Optional parameter to provide output filename. Currently it is not supported.

PASSWORD (OPTIONAL)

Required If file protected by password.

INPUTURL (REQUIRED IF INPUTBLOB NOT PROVIDED)

The URL of the image on which you want to perform OCR (must be http:// or https://)

NOTE 1: Make sure that the InputURL is properly encoded. This is especially a concern if the URL contains query parameters. For example, if your image is at:
http://example.com/images?id=565&size=large,
the job request should be:
{“inputFiles“: [{“inputUrl“: “http://example.com/images?id=565&size=large”}]}Note that the “&” in the original URL has turned into “&”, as required by encoding rules.

Normally, if you use a standard library for dealing with JSON, this would be done for you automatically. However, if you are constructing JSON manually from strings, you may need to do this manually.

NOTE 2: Do not URL-encode (percent-encode) the InputURL. For example, if your image is at:
http://example.com/My%20Picture.jpg,
the job request should be:
{“inputFiles“: [{“inputUrl“: “http://example.com/My Picture.jpg “}]}Note that a real space is used instead of the “%20” percent-encoded version.

The image cannot exceed 200MB in size and cannot take more than 15 minutes to download.

The image must be in a supported format (see table below). If the image URL path (not counting the query string, if any) does not end in a dot followed by a supported extension (case-insensitive, see table below), the InputType parameter must be provided.
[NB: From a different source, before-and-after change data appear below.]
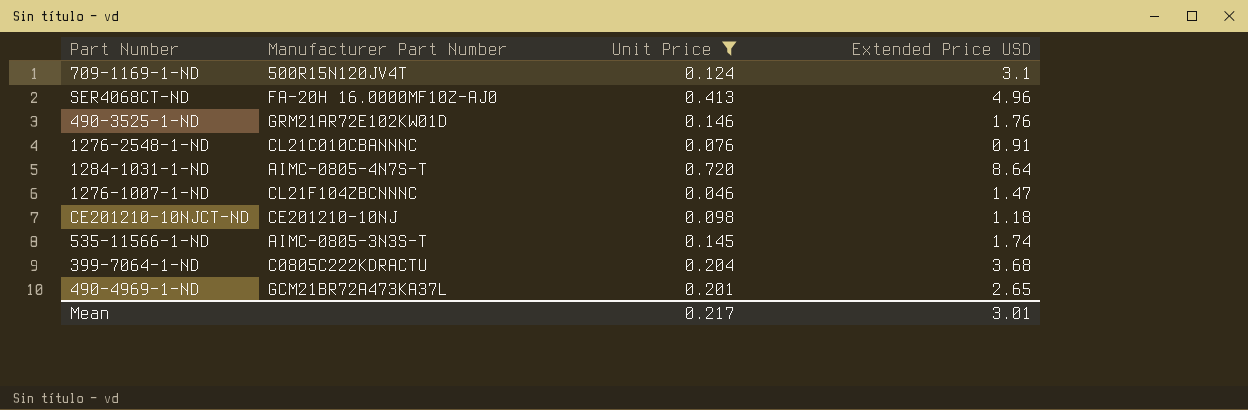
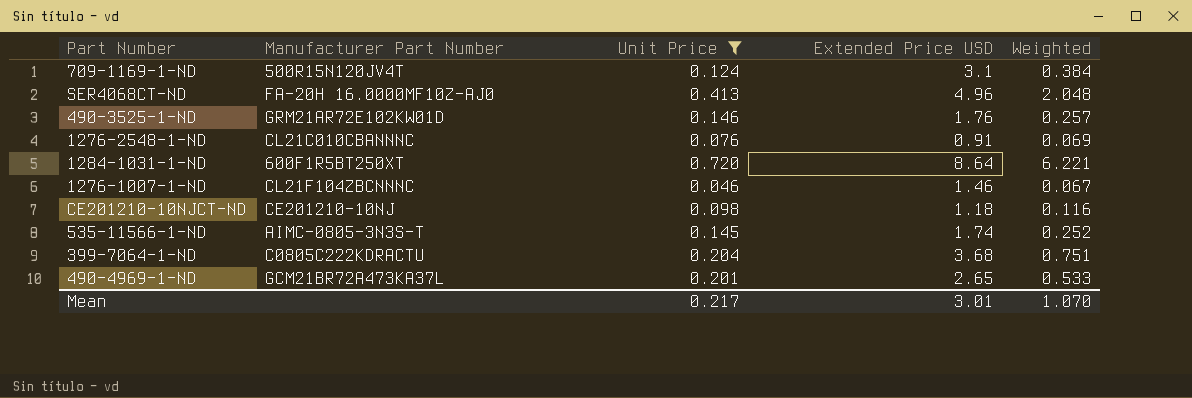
column Weighted | formula: none -> [Unit Price] * [Extended Price USD]
1284-1031-1-ND | Manufacturer Part Number: AIMC-0805-4N7S-T -> 600F1R5BT250XT
1276-1007-1-ND | Extended Price USD: 1.47 -> 1.46

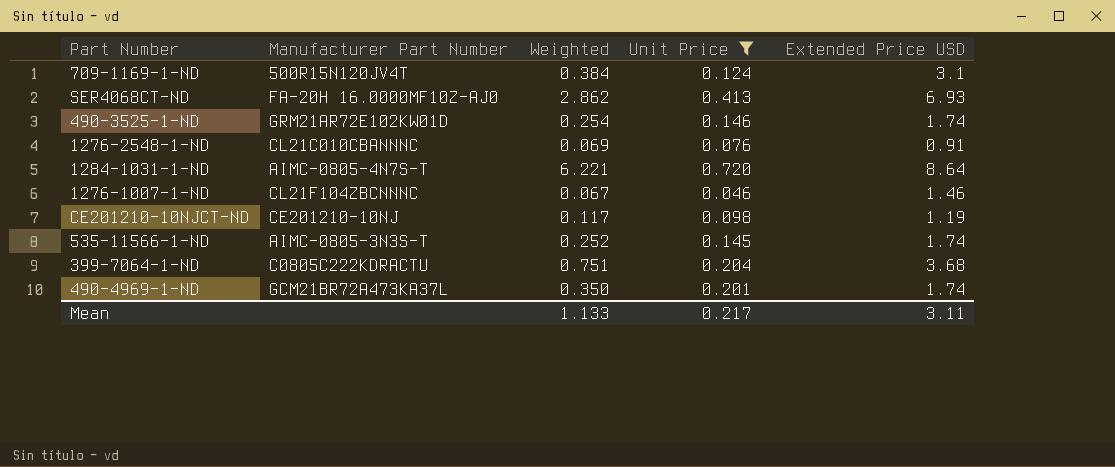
column Weighted | position: 5 -> 3
SER4068CT-ND | Weighted: 2.048 -> 2.862
SER4068CT-ND | Extended Price USD: 4.96 -> 6.93
490-3525-1-ND | Weighted: 0.257 -> 0.254
490-3525-1-ND | Extended Price USD: 1.76 -> 1.74
1284-1031-1-ND | Manufacturer Part Number: 600F1R5BT250XT -> AIMC-0805-4N7S-T
CE201210-10NJCT-ND | Weighted: 0.116 -> 0.117
CE201210-10NJCT-ND | Extended Price USD: 1.18 -> 1.19
490-4969-1-ND | Weighted: 0.533 -> 0.350
490-4969-1-ND | Extended Price USD: 2.65 -> 1.74
Mean | Weighted: 1.070 -> 1.133
Mean | Extended Price USD: 3.01 -> 3.11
E.g.:

http://example.com/scan001.tif – InputType not required (TIF auto-detected)
http://example.com/scan001.tif?resolution=high – InputType not required (TIF auto-detected)
http://example.com/scan001 – InputType required
http://example.com/scan001?format=.tif – InputType required

Supported formats and extensions are:

FORMAT	EXTENSIONS	SUPPORTED FORMAT DETAILS
PDF	pdf	Version 1.6 or earlier
BMP	bmp	2-bit – Uncompressed Black & White 4- and 8-bit – Uncompressed Palette 16-bit – Uncompressed Mask 24-bit – Uncompressed Palette and TrueColor 32-bit – Uncompressed Mask
PCX	pcx	2-bit Black & White, 4- and 8-bit Gray
DCX	dcx	2-bit Black & White, 4- and 8-bit Gray
JPG	jpg, jpeg	Jpeg: Gray, Color Jpeg 2000: Gray Part 1, Color Part 1
TIF	tif, tiff	Black&White: uncompressed, CCITT3, CCITT3FAX, CCITT4, PackBits, ZIP, LZW Gray: uncompressed, Packbits, JPEG, ZIP, LZW TrueColor: uncompressed, JPEG, ZIP, LZW Palette: uncompressed, Packbits, ZIP Multi-image TIFF
PNG	png	Black&white, gray, color

INPUTTYPE (REQUIRED IN A FEW CASES):

Specifies the input type. Must be one of the Supported Formats (leftmost column in the table above). Not required if the type can be auto-detected from the URL (see InputURL above).

InputType parameter required if image/file provided through inputBlob. Also InputType parameter required if the type can’t be auto-detected from the URL (see InputURL above). In other cases parameter is optional.

INPUTBLOB (OPTIONAL)

Image/File can be posted as base64 string in that parameter. It is necessary to specify inputType parameter (see above).

Please note – at one request you can post only one blob file. Also it is forbidden to post a regular file with inputUrl specified and a blob.

NOTIFYURL (OPTIONAL):

The URL to which a notification should be sent when the job succeeds or fails (see section 2b on notifications). Must be http:// or https://.

NOTE: The NotifyURL must not be URL-encoded (i.e. should use “ “ and not “%20”), and must be encoded (i.e. should use “&” and not “&”), just like the InputURL. See the InputURL section above for more details and examples

OCR API will send either a successful (see 2.2) or failed (2.4) status report to the webhook.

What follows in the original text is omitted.